K Williams1, MR Boland2

  1. Biomedical Graduate Studies, Graduate Group in Epidemiology and Biostatistics, Perelman School of Medicine, University of Pennsylvania
  2. Department of Biostatistics, Epidemiology, and Informatics, Perelman School of Medicine, University of Pennsylvania

Abstract

Adverse maternal and fetal outcomes in the United States continue to climb, with one important outcome being preterm birth. We explore the effect of tree coverage within neighborhoods of Philadelphia and risk of pre-term birth. Preterm birth is defined as a baby being born before 37 weeks gestation. We created a Directed Acyclic Graph (DAG) for both individual and neighborhood factors important in our exposure (trees) and outcome (pre-term birth) processes.
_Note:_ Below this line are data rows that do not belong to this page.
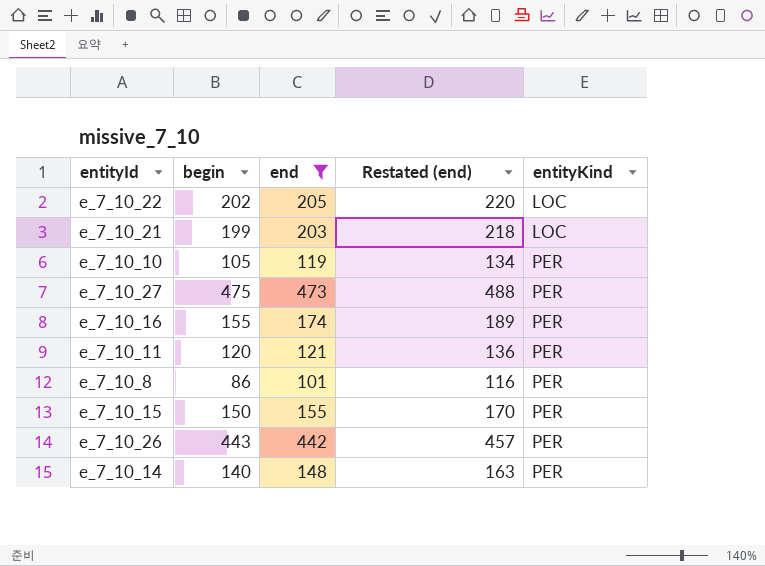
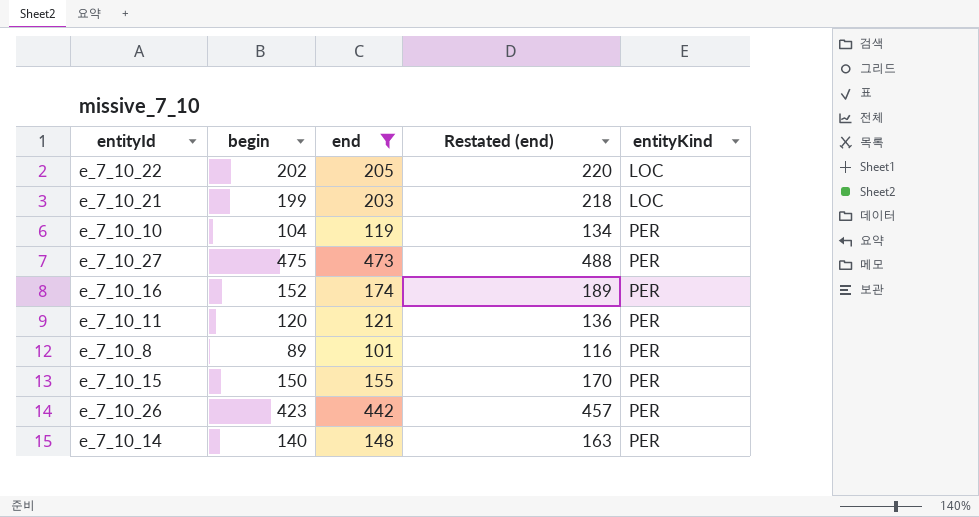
e_7_10_10 | begin: 105 -> 104
e_7_10_16 | begin: 155 -> 152
e_7_10_8 | begin: 86 -> 89
e_7_10_26 | begin: 443 -> 423

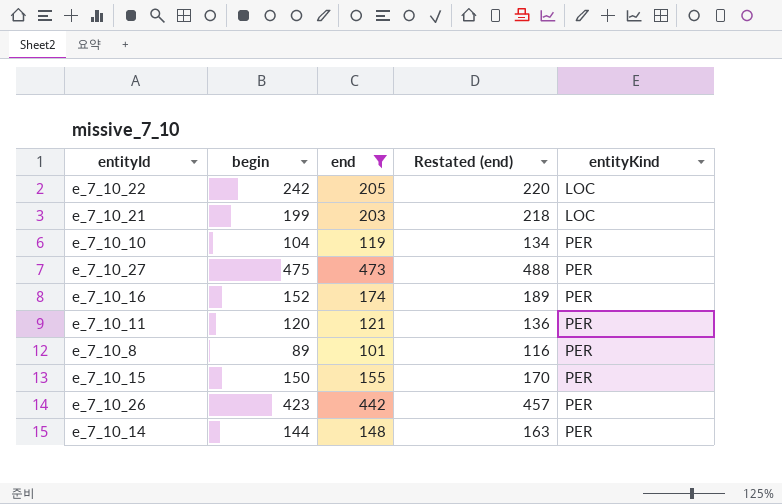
e_7_10_22 | begin: 202 -> 242
e_7_10_14 | begin: 140 -> 144

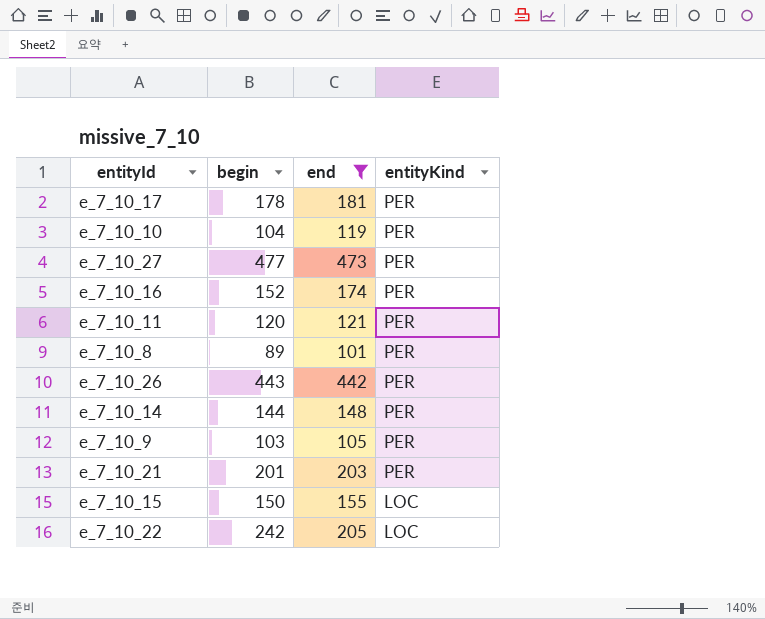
row order: entityKind ascending -> entityKind descending
column Restated (end) | formula: [end] + 15 -> none
row e_7_10_17: none -> 178 | 181 | PER
e_7_10_27 | begin: 475 -> 477
e_7_10_26 | begin: 423 -> 443
row e_7_10_9: none -> 103 | 105 | PER
e_7_10_21 | begin: 199 -> 201
e_7_10_21 | entityKind: LOC -> PER
e_7_10_15 | entityKind: PER -> LOC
We focused on neighborhood-level analysis with data obtained from OpenTreeMap, OpenData Philly, and Penn Medicine’s Electronic Health Record. Trees were mapped per person per Census tract, which was then linked to Penn’s preterm birth data based on the proportion of preterm deliveries, and separately linked to public lead exposure data. We constructed a spatial regression model to explore the correlations using the R software language. Results showed that neighborhood-level risk factors that were significant in increasing the risk of pre-term birth were the proportion of the number of individuals per neighborhood identifying as Black (aOR=1.03, p-value<0.001), highest educational attainment of high school (aOR=1.06, p-value=0.001) and marginally significant were housing violations (aOR=0.99, p-value=0.09), and violent crime (aOR=1, p-value=0.09). While the number of trees was not significant in the adjusted model, we did find a correlation between lead(pb) exposure, the proportion of preterm birth and both the number of trees and number of trees per person. Future work should include tree species, assess the individual level contributors, and include neighborhood deprivation rather than individual neighborhood characteristic variables.

Keywords

maternal outcomes, fetal outcomes, preterm birth, trees, lead

Comments

Really interesting work! The trend towards a reduction in risk of preterm birth in areas with more trees makes me think of the study by Nguemeni Tiako et al. finding that greater residential tree canopy coverage reduced the stress perceived by pregnant people with a history of depression and anxiety: https://doi.org/10.1016/j.envres.2021.111620

Thanks so much for your comment! I actually used this article in the literature review phase...definitely an interesting finding!